- **Required work**:
Starting with the line that contains "section all code" and stopping after the line that contains "of shorthand code.", copy the entries below exactly. Include nothing else.
------------------------
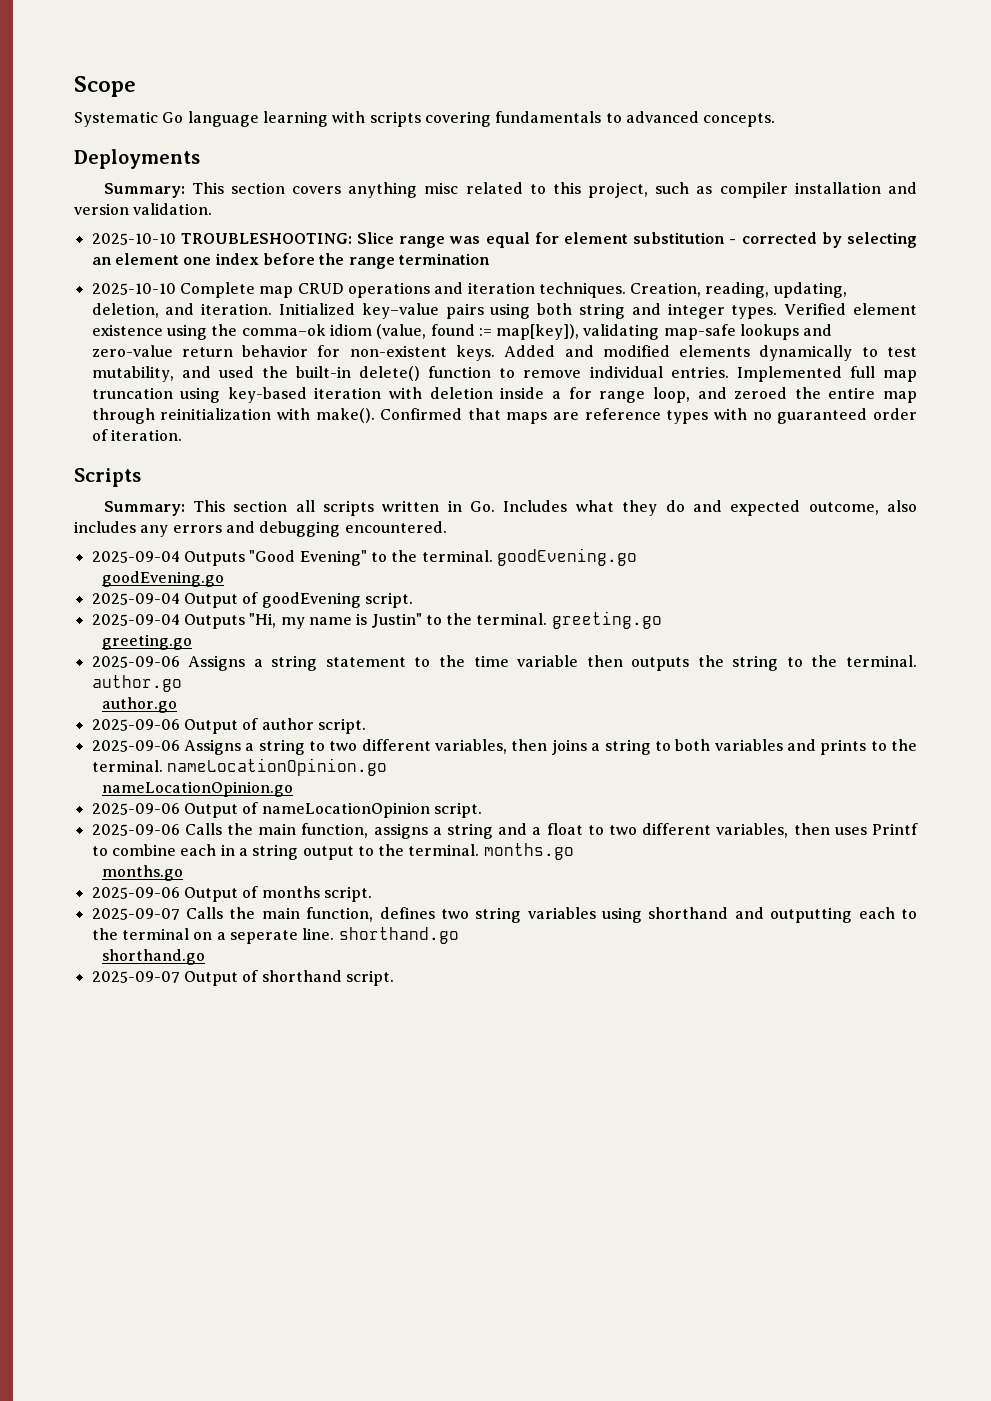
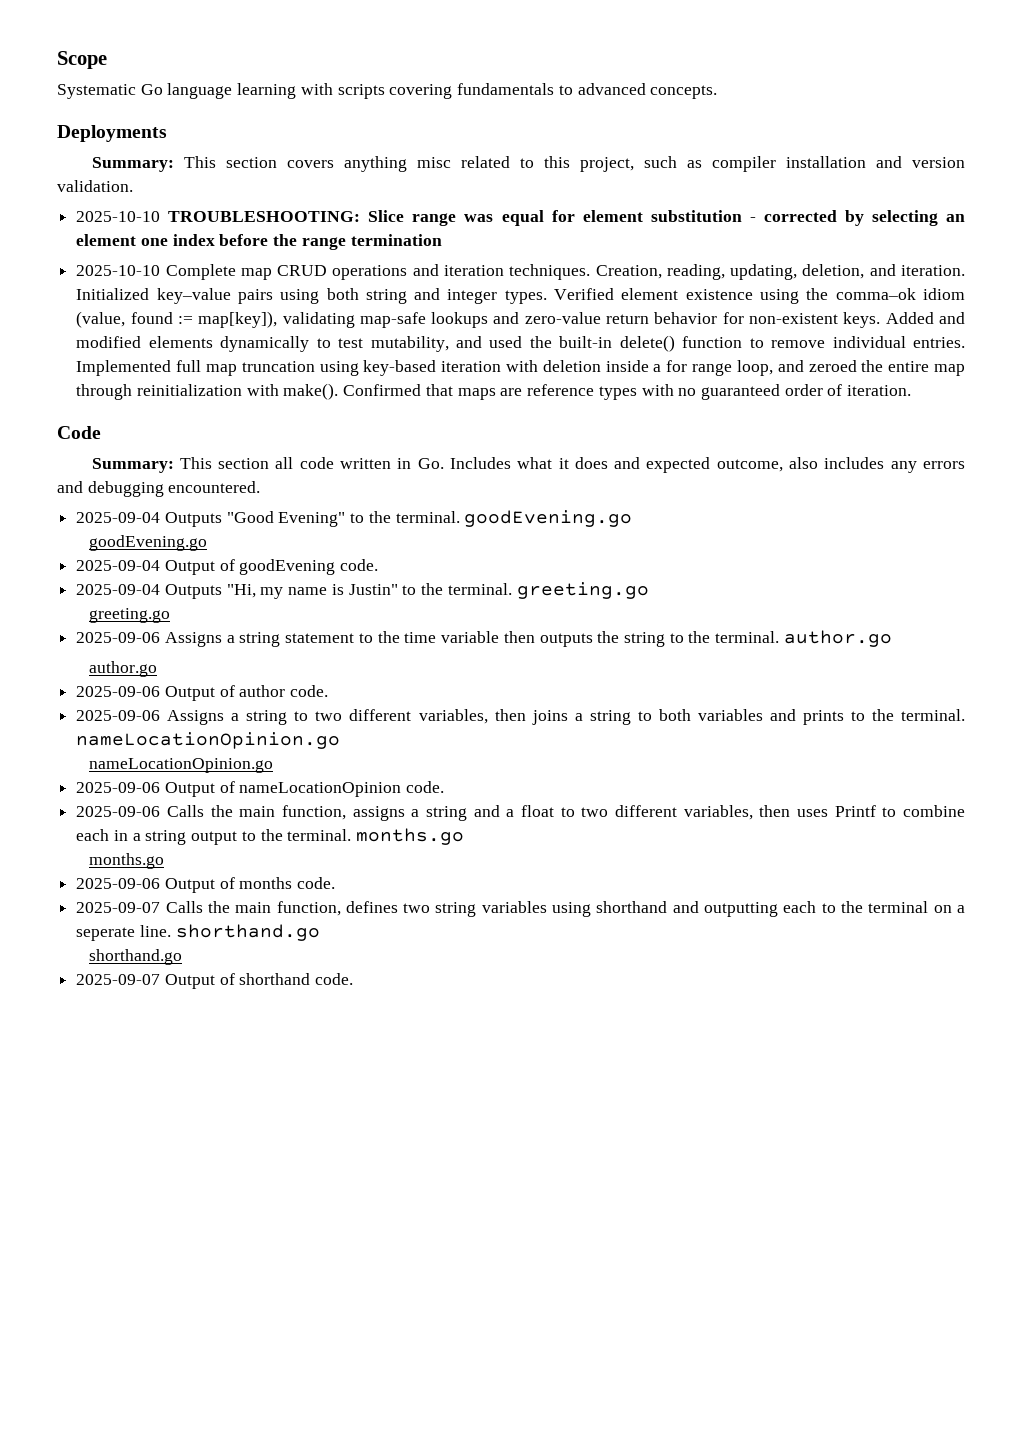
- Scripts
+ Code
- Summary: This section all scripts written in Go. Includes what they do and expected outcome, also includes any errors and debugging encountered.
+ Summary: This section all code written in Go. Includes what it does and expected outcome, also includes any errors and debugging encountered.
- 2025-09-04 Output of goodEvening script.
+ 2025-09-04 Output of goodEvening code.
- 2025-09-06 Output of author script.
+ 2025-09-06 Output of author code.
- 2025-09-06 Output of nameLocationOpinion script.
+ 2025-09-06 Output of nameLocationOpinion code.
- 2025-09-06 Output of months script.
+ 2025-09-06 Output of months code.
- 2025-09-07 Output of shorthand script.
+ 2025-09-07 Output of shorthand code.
------------------------
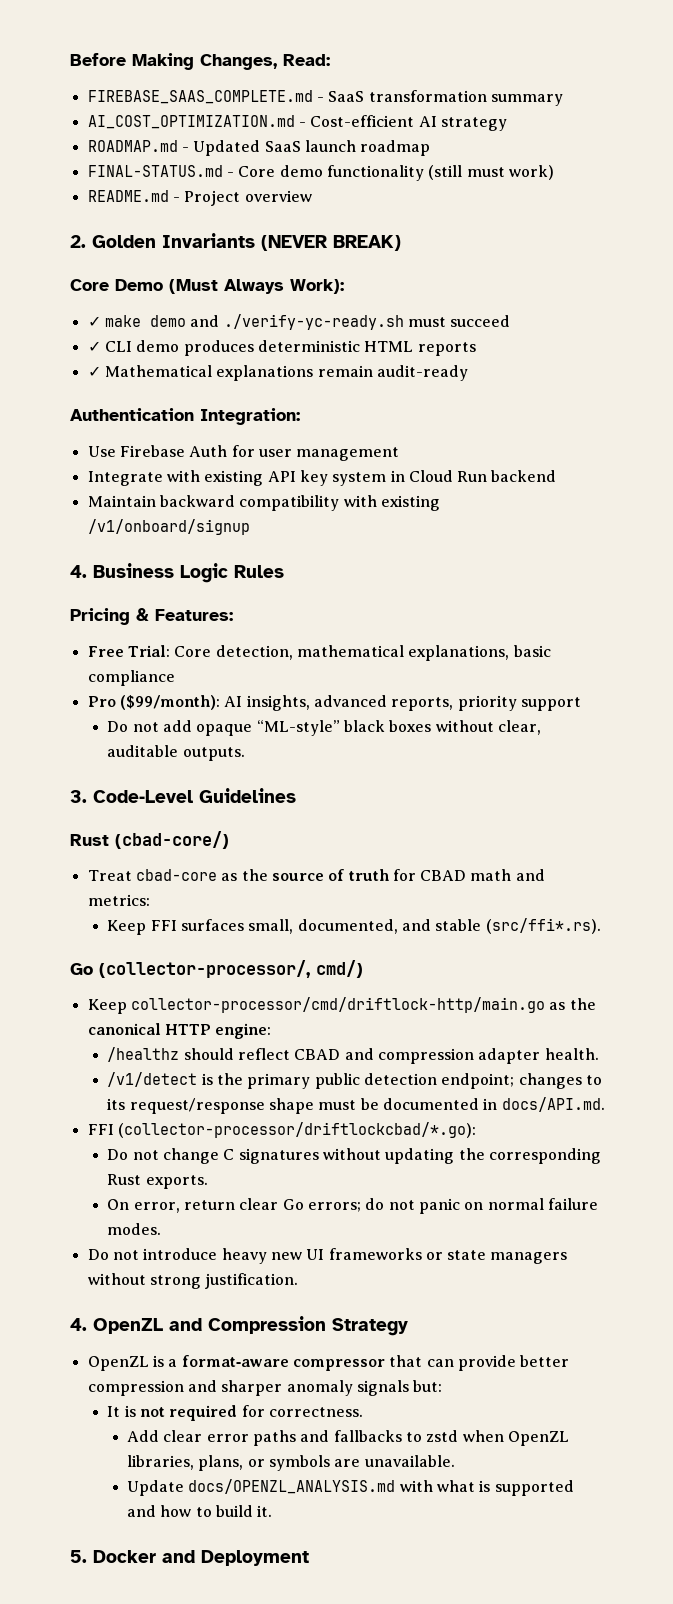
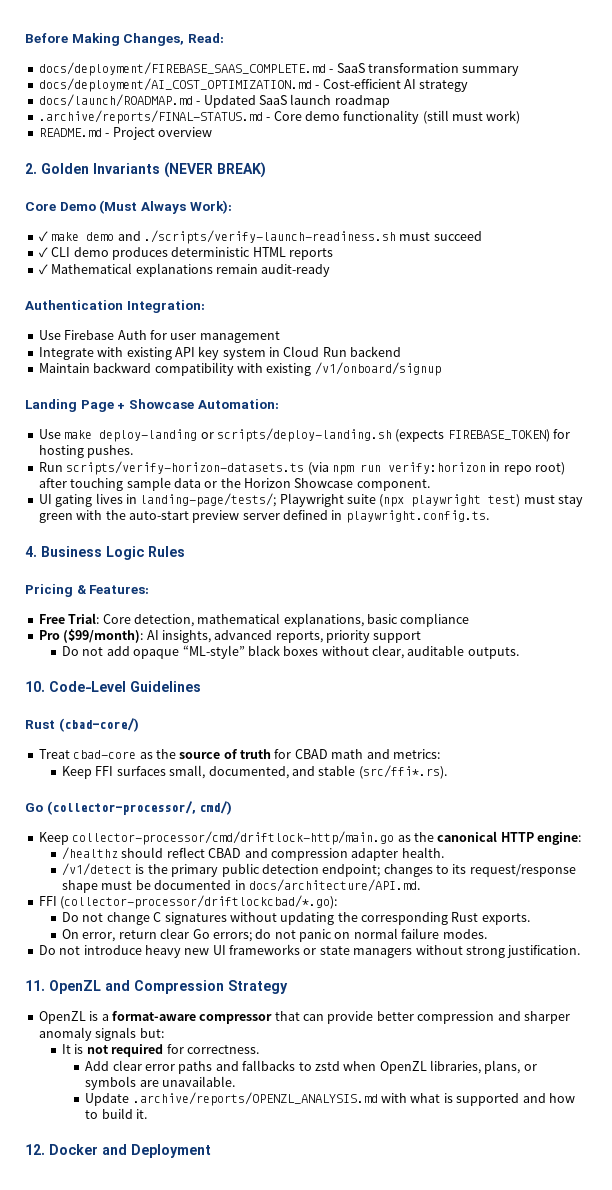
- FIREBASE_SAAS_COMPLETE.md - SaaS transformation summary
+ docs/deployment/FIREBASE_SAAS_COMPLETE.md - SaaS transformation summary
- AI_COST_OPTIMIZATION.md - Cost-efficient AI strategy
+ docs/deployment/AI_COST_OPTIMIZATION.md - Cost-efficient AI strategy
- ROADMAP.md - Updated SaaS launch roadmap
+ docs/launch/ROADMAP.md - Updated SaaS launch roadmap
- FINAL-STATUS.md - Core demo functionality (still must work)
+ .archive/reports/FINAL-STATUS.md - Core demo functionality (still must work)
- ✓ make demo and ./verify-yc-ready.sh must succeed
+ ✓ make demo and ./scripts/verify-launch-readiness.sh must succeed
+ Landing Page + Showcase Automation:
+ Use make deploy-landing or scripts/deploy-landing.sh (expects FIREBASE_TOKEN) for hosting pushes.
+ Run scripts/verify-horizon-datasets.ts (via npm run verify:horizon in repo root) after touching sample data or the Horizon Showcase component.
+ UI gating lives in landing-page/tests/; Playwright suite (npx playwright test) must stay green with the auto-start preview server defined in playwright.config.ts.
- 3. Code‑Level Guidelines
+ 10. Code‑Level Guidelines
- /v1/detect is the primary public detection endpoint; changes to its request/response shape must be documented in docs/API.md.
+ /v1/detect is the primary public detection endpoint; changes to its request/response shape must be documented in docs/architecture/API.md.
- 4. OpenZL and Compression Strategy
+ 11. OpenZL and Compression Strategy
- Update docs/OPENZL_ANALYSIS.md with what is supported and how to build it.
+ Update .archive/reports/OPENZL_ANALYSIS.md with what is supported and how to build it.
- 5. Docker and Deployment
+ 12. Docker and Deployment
------------------------
- **Solution**:
+ Summary: This section all code written in Go. Includes what it does and expected outcome, also includes any errors and debugging encountered.
- 2025-09-04 Output of goodEvening script.
+ 2025-09-04 Output of goodEvening code.
- 2025-09-06 Output of author script.
+ 2025-09-06 Output of author code.
- 2025-09-06 Output of nameLocationOpinion script.
+ 2025-09-06 Output of nameLocationOpinion code.
- 2025-09-06 Output of months script.
+ 2025-09-06 Output of months code.
- 2025-09-07 Output of shorthand script.
+ 2025-09-07 Output of shorthand code.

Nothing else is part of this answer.